The fifth floor of the Museum housed the scientists’ offices and was also a storehouse of artifacts not on display. Margaret Mead had contributed objects from her work in Bali. While she and I were working out a script for the segment on Manus she pointed at something I had never seen. She called it a saron. It looked something like our xylophone, but the keys were brass and there was a trough under it for resonance.
“Can you play it? “
“No. We’ve got a lot of musical instruments in the collection. We’ve never heard them played. “
We found a number of sound makers that had been collected but never used by the museum’s staff. One of Jac Venza’s friends was Samuel Barber. I had heard of Barber who belonged to the short list of serious American composers. When we met he was shy and terse with me. I think he was uncomfortable with straight men. I would ask a question but he would direct his answers to Jac.
Curiosity overcame his modestly when he touched the artifacts. He and Jac whispered and then told me they would return in a week or two. On an April day he brought some first chair musicians from the New York Philharmonic. The flutist picked up a wooden Japanese wind instrument and compared its primary scale against the conventional Western flute. It was a different do-re-mi than our diatonic scale.
The first chair trumpeter tested a Fiji Island conch shell and a horn made of calabash sections from Tanganyika Africa. The percussionist examined a two toned drum in the form of a slit wooden animal. One side of the carving gave one tone; the other, a lower timbre. The talking drugs from the Yoruba were mobile tympani. The tribal drums were held under the armpit. When the elbow squeezed the drum into the rib cage the tone ascended or descended.
A palm sized metal instrument best described as a hand piano that twanged when plucked fascinated Samuel. He opened his composition with it.

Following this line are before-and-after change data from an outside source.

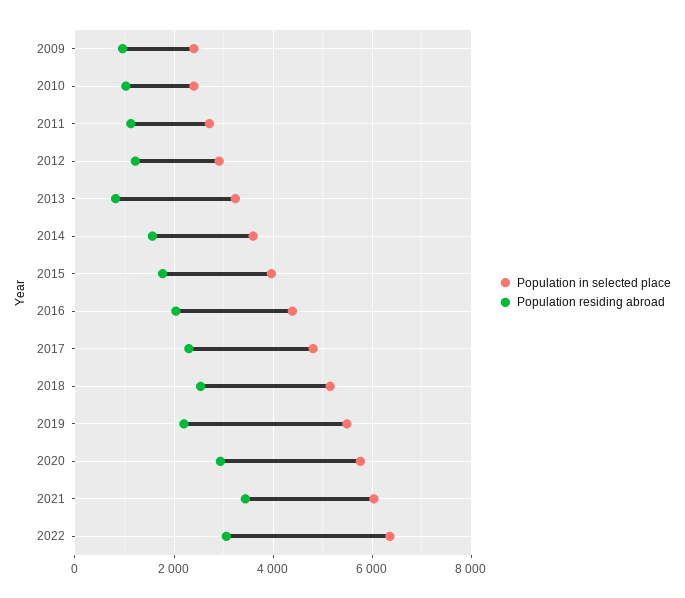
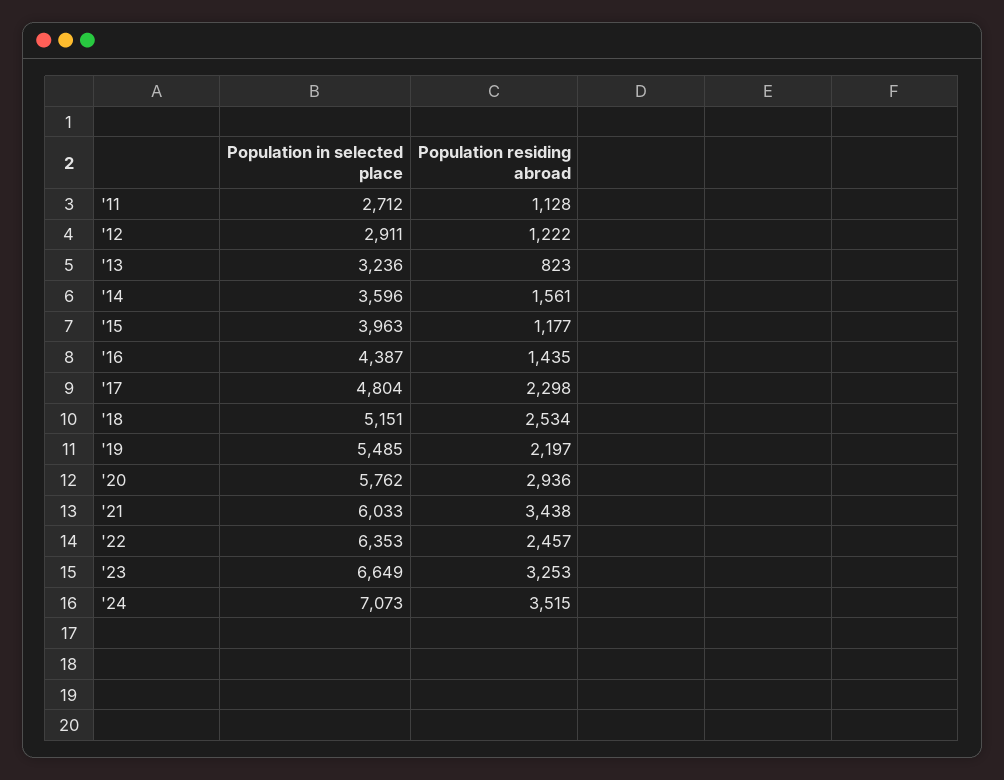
Population in selected place, 2009: 2400 -> none
Population residing abroad, 2009: 1000 -> none
Population in selected place, 2010: 2400 -> none
Population residing abroad, 2010: 1000 -> none
Population residing abroad, 2015: 1800 -> 1177
Population residing abroad, 2016: 2000 -> 1435
Population residing abroad, 2022: 3000 -> 2457
Population in selected place, '23: none -> 6649
Population residing abroad, '23: none -> 3253
Population in selected place, '24: none -> 7073
Population residing abroad, '24: none -> 3515

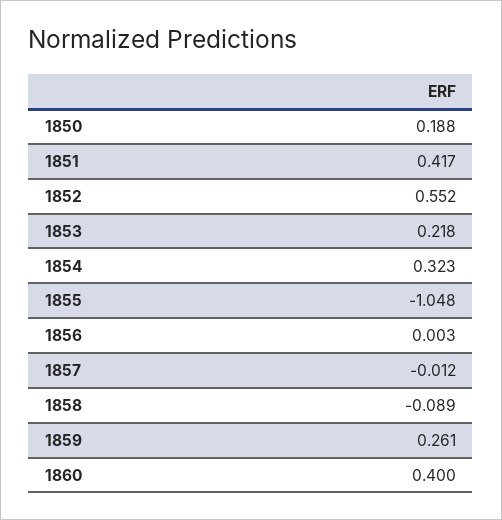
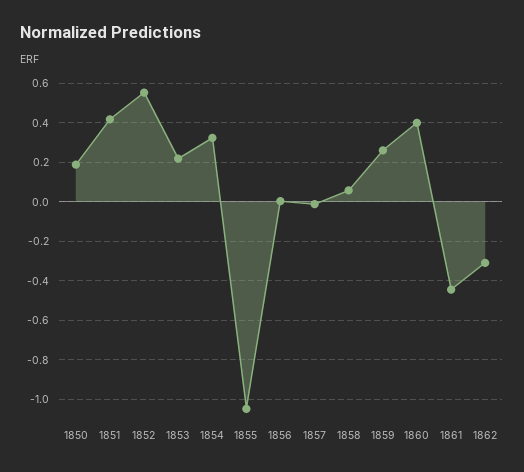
1858: -0.089 -> 0.05
1861: none -> -0.45
1862: none -> -0.3

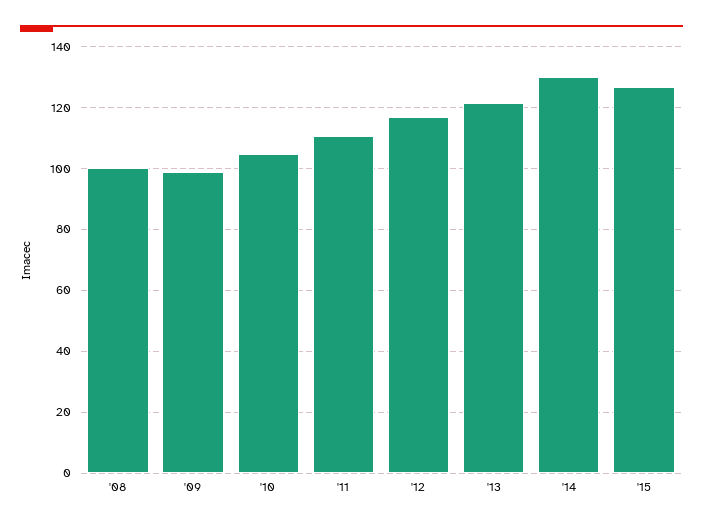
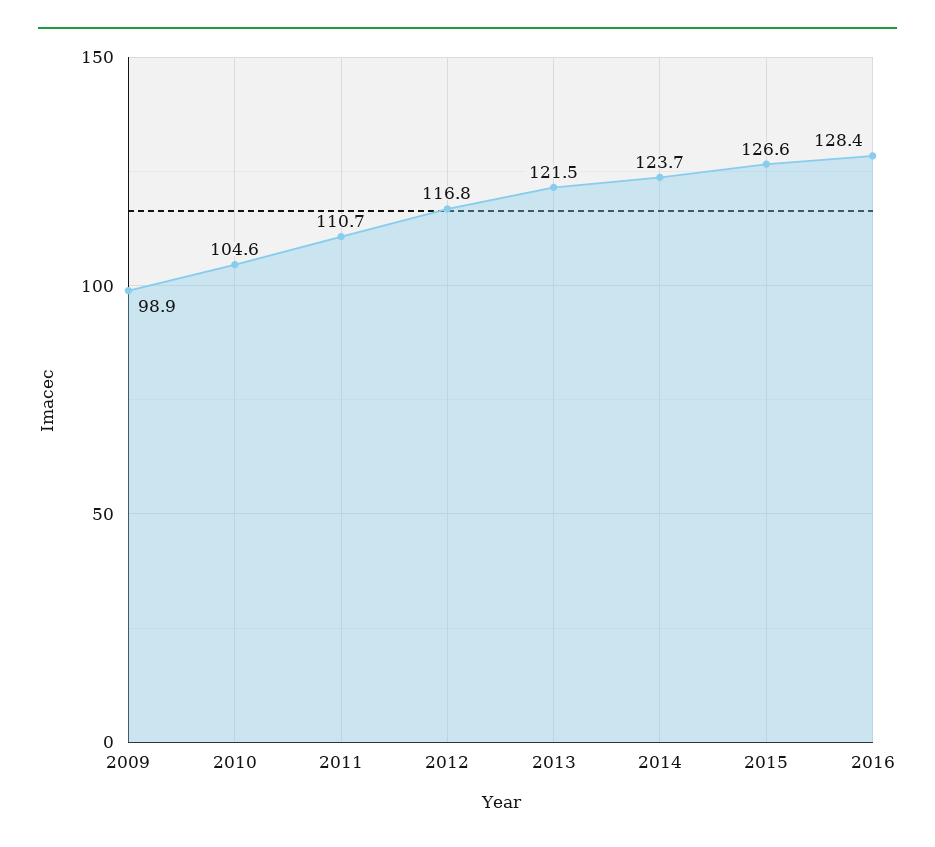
'08: 100 -> none
'14: 130 -> 123.7
2016: none -> 128.4

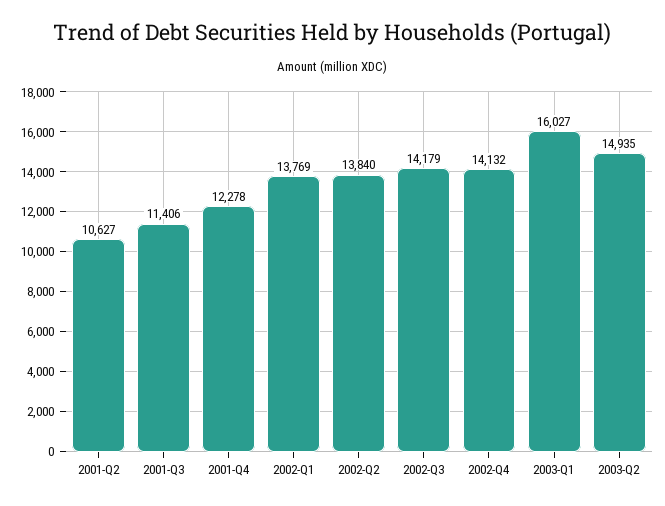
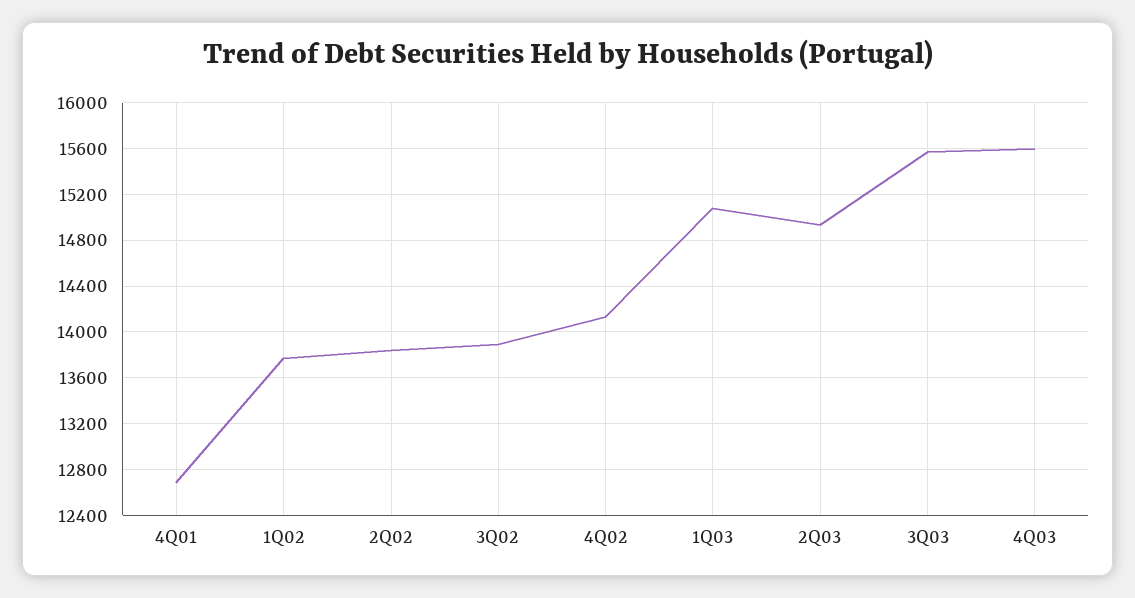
2001-Q2: 10627 -> none
2001-Q3: 11406 -> none
2001-Q4: 12278 -> 12700
2002-Q3: 14179 -> 13900
2003-Q1: 16027 -> 15100
3Q03: none -> 15600
4Q03: none -> 15600

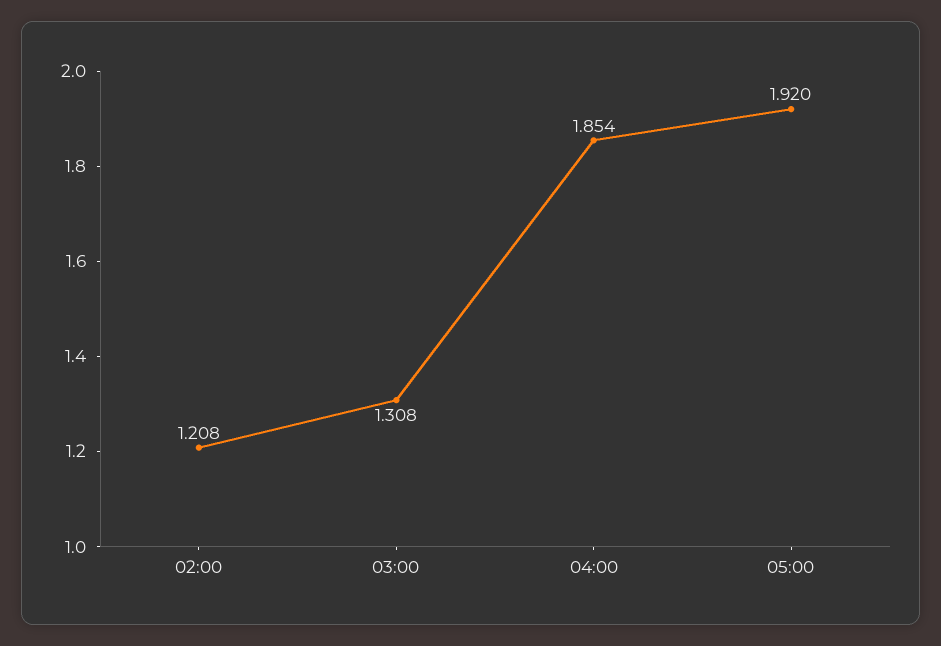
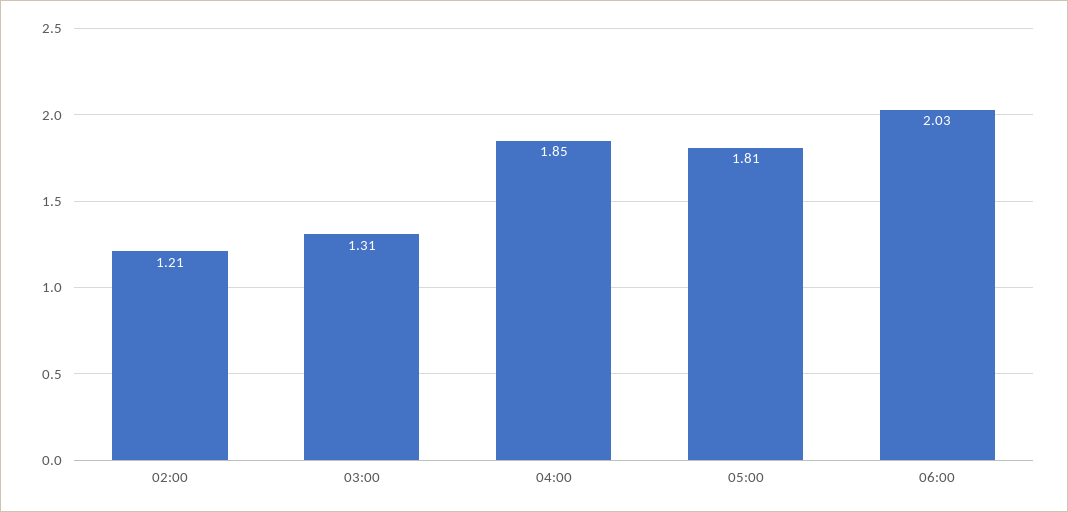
05:00: 1.92 -> 1.81
06:00: none -> 2.03

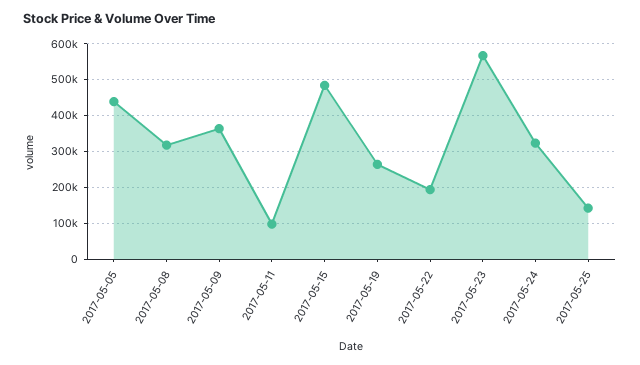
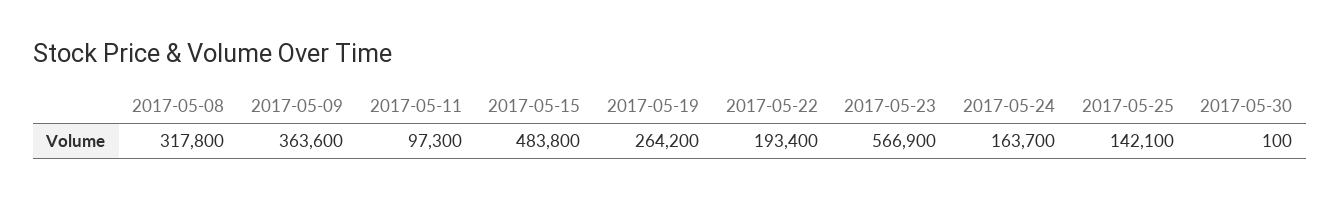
2017-05-05: 440000 -> none
2017-05-24: 320000 -> 163700
2017-05-30: none -> 100

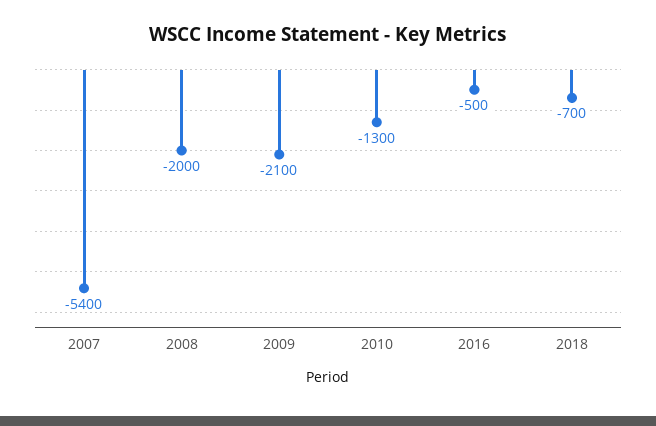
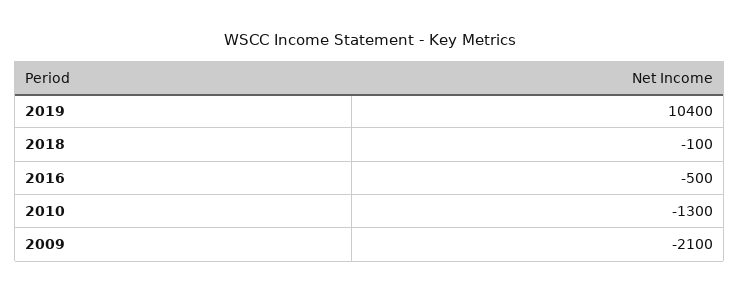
2007: -5400 -> none
2008: -2000 -> none
2018: -700 -> -100
2019: none -> 10400

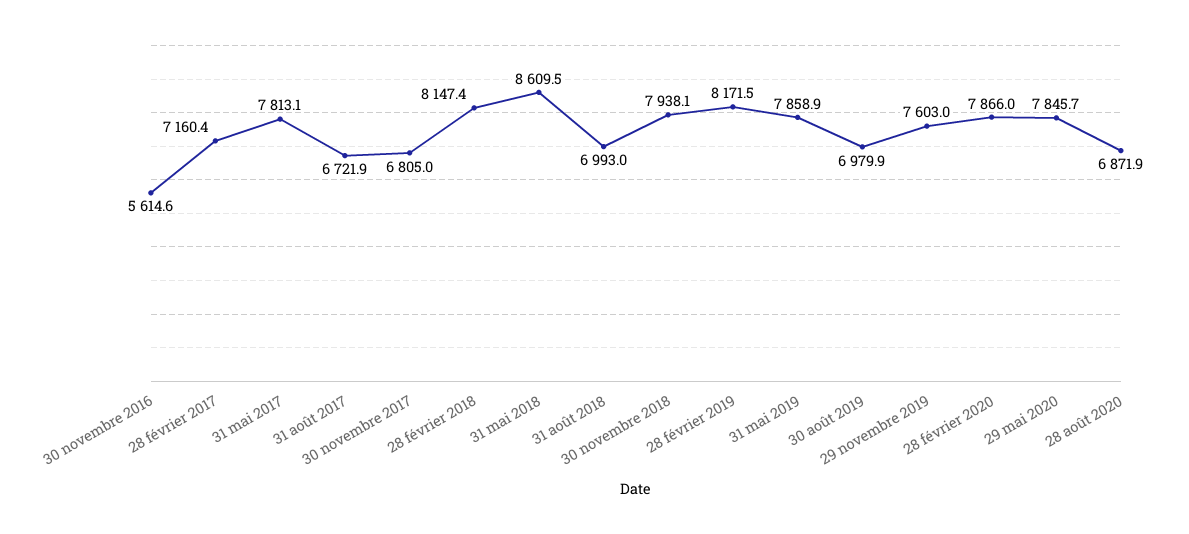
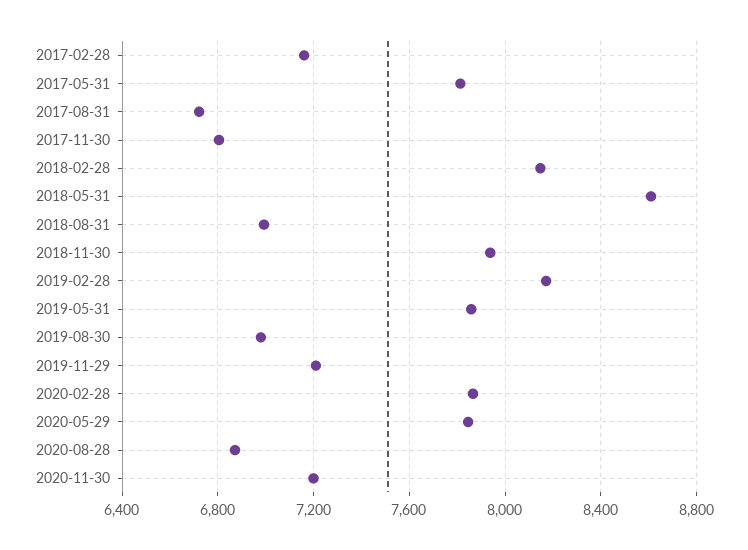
30 novembre 2016: 5614.6 -> none
29 novembre 2019: 7603 -> 7200
2020-11-30: none -> 7200

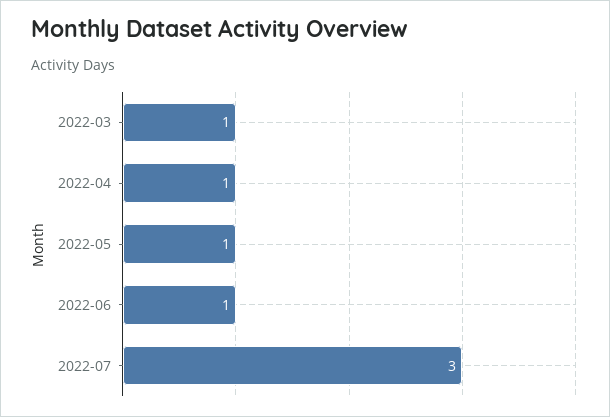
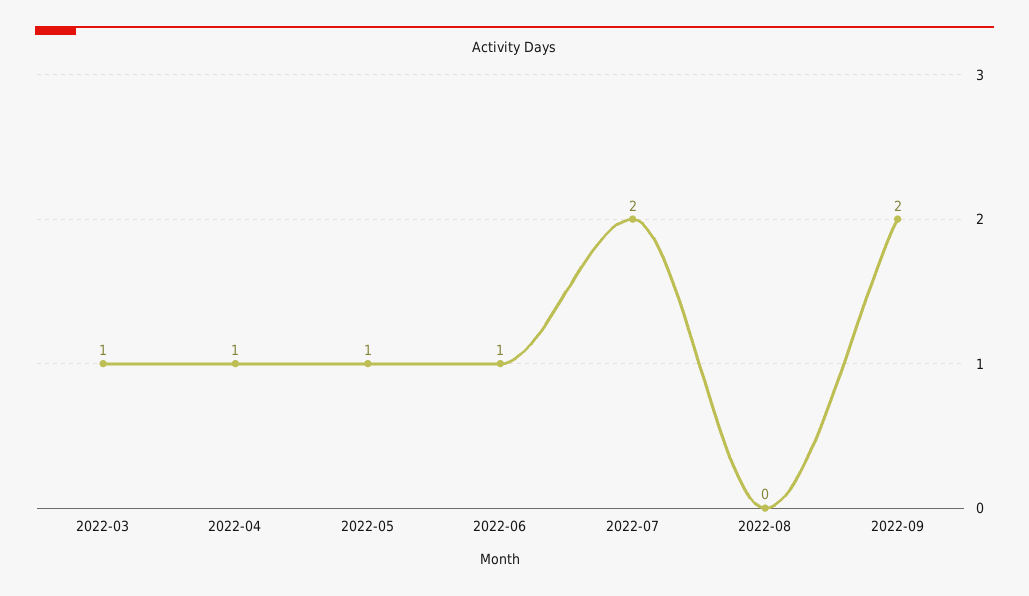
2022-07: 3 -> 2
2022-08: none -> 0
2022-09: none -> 2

The composer was restricted by budget to six musicians. He did not want to compose for the artifacts alone. His musicians would also use the conventional harp, French horn and clarinet. He waived his fee to hire a seventh musician.
Barber wrote a twenty-minute score for Adventure that could not be conventionally notated. It was exotic, beautiful and inventive. His biographers have found Barber’s written score, but it can never be replayed.